Task goal – Output each entry verbatim. Leave the images out.

Input for this task –

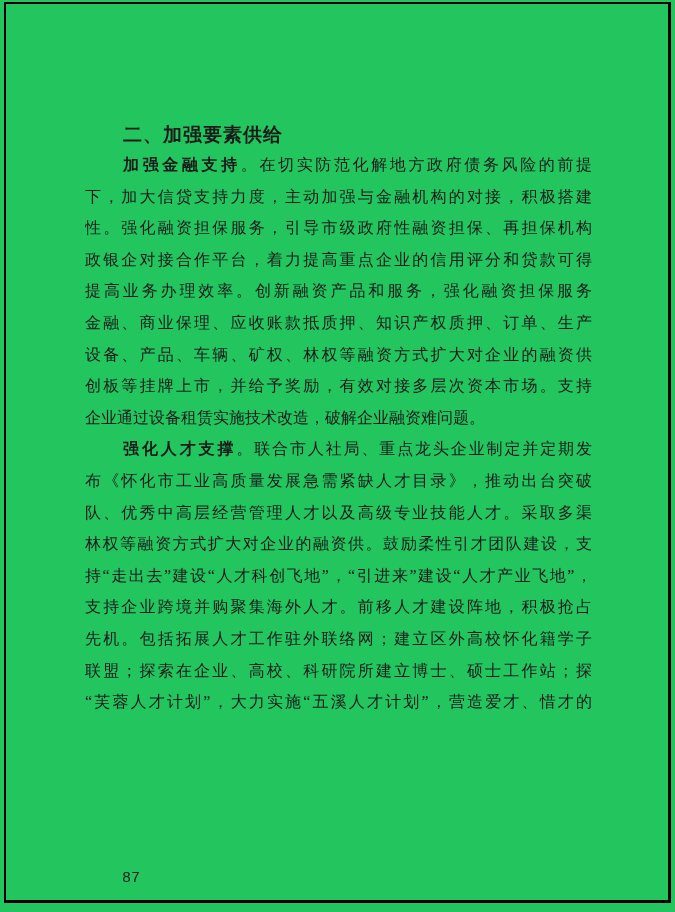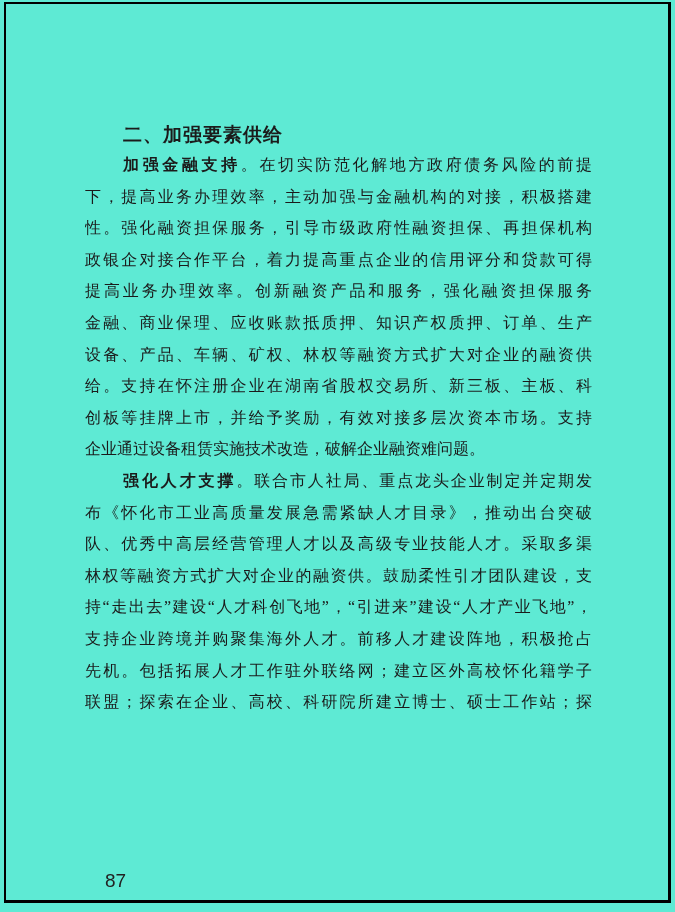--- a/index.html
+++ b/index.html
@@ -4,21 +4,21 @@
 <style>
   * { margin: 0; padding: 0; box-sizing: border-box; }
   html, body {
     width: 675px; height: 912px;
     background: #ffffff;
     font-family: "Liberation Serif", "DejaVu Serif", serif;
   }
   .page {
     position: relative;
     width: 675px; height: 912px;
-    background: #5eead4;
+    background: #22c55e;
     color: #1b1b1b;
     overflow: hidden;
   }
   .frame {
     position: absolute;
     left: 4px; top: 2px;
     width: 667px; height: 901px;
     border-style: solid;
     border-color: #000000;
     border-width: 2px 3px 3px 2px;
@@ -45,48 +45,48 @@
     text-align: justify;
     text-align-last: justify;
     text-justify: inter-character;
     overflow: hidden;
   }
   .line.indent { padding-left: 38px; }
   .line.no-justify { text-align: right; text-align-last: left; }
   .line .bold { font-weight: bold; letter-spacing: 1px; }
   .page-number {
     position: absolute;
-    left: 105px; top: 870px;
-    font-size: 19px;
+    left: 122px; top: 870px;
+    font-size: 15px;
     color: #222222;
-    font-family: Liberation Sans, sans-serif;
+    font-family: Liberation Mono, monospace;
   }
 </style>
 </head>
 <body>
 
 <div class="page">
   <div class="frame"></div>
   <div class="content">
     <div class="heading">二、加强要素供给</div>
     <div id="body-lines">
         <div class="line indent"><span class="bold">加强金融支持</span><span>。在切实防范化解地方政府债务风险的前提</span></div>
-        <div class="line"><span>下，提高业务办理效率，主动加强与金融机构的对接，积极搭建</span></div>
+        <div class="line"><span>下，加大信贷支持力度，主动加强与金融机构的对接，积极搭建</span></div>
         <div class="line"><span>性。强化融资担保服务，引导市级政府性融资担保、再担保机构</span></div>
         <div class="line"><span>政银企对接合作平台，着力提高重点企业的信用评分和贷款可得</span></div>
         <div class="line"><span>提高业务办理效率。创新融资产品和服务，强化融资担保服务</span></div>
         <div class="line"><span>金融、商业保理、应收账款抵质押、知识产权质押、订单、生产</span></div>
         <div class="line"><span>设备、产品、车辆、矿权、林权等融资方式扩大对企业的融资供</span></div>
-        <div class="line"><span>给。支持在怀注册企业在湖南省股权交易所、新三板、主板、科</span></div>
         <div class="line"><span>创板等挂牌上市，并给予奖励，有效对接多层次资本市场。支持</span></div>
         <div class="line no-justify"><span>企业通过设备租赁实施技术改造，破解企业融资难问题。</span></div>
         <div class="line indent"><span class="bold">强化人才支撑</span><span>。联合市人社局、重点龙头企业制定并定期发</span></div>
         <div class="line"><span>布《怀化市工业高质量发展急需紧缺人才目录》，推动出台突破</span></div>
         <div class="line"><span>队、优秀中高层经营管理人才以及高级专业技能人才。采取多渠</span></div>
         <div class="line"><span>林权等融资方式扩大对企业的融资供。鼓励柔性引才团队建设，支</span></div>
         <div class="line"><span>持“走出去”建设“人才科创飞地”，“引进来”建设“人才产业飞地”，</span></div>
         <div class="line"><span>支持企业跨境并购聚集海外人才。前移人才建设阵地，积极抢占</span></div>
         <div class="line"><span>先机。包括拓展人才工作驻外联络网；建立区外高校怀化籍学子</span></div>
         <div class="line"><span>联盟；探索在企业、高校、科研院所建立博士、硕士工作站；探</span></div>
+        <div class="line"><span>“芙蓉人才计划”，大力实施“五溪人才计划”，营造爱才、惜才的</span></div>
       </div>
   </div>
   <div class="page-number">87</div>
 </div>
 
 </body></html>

Task output –
--- a/index.html
+++ b/index.html
@@ -4,21 +4,21 @@
 <style>
   * { margin: 0; padding: 0; box-sizing: border-box; }
   html, body {
     width: 675px; height: 912px;
     background: #ffffff;
     font-family: "Liberation Serif", "DejaVu Serif", serif;
   }
   .page {
     position: relative;
     width: 675px; height: 912px;
-    background: #5eead4;
+    background: #22c55e;
     color: #1b1b1b;
     overflow: hidden;
   }
   .frame {
     position: absolute;
     left: 4px; top: 2px;
     width: 667px; height: 901px;
     border-style: solid;
     border-color: #000000;
     border-width: 2px 3px 3px 2px;
@@ -45,48 +45,48 @@
     text-align: justify;
     text-align-last: justify;
     text-justify: inter-character;
     overflow: hidden;
   }
   .line.indent { padding-left: 38px; }
   .line.no-justify { text-align: right; text-align-last: left; }
   .line .bold { font-weight: bold; letter-spacing: 1px; }
   .page-number {
     position: absolute;
-    left: 105px; top: 870px;
-    font-size: 19px;
+    left: 122px; top: 870px;
+    font-size: 15px;
     color: #222222;
-    font-family: Liberation Sans, sans-serif;
+    font-family: Liberation Mono, monospace;
   }
 </style>
 </head>
 <body>
 
 <div class="page">
   <div class="frame"></div>
   <div class="content">
     <div class="heading">二、加强要素供给</div>
     <div id="body-lines">
         <div class="line indent"><span class="bold">加强金融支持</span><span>。在切实防范化解地方政府债务风险的前提</span></div>
-        <div class="line"><span>下，提高业务办理效率，主动加强与金融机构的对接，积极搭建</span></div>
+        <div class="line"><span>下，加大信贷支持力度，主动加强与金融机构的对接，积极搭建</span></div>
         <div class="line"><span>性。强化融资担保服务，引导市级政府性融资担保、再担保机构</span></div>
         <div class="line"><span>政银企对接合作平台，着力提高重点企业的信用评分和贷款可得</span></div>
         <div class="line"><span>提高业务办理效率。创新融资产品和服务，强化融资担保服务</span></div>
         <div class="line"><span>金融、商业保理、应收账款抵质押、知识产权质押、订单、生产</span></div>
         <div class="line"><span>设备、产品、车辆、矿权、林权等融资方式扩大对企业的融资供</span></div>
-        <div class="line"><span>给。支持在怀注册企业在湖南省股权交易所、新三板、主板、科</span></div>
         <div class="line"><span>创板等挂牌上市，并给予奖励，有效对接多层次资本市场。支持</span></div>
         <div class="line no-justify"><span>企业通过设备租赁实施技术改造，破解企业融资难问题。</span></div>
         <div class="line indent"><span class="bold">强化人才支撑</span><span>。联合市人社局、重点龙头企业制定并定期发</span></div>
         <div class="line"><span>布《怀化市工业高质量发展急需紧缺人才目录》，推动出台突破</span></div>
         <div class="line"><span>队、优秀中高层经营管理人才以及高级专业技能人才。采取多渠</span></div>
         <div class="line"><span>林权等融资方式扩大对企业的融资供。鼓励柔性引才团队建设，支</span></div>
         <div class="line"><span>持“走出去”建设“人才科创飞地”，“引进来”建设“人才产业飞地”，</span></div>
         <div class="line"><span>支持企业跨境并购聚集海外人才。前移人才建设阵地，积极抢占</span></div>
         <div class="line"><span>先机。包括拓展人才工作驻外联络网；建立区外高校怀化籍学子</span></div>
         <div class="line"><span>联盟；探索在企业、高校、科研院所建立博士、硕士工作站；探</span></div>
+        <div class="line"><span>“芙蓉人才计划”，大力实施“五溪人才计划”，营造爱才、惜才的</span></div>
       </div>
   </div>
   <div class="page-number">87</div>
 </div>
 
 </body></html>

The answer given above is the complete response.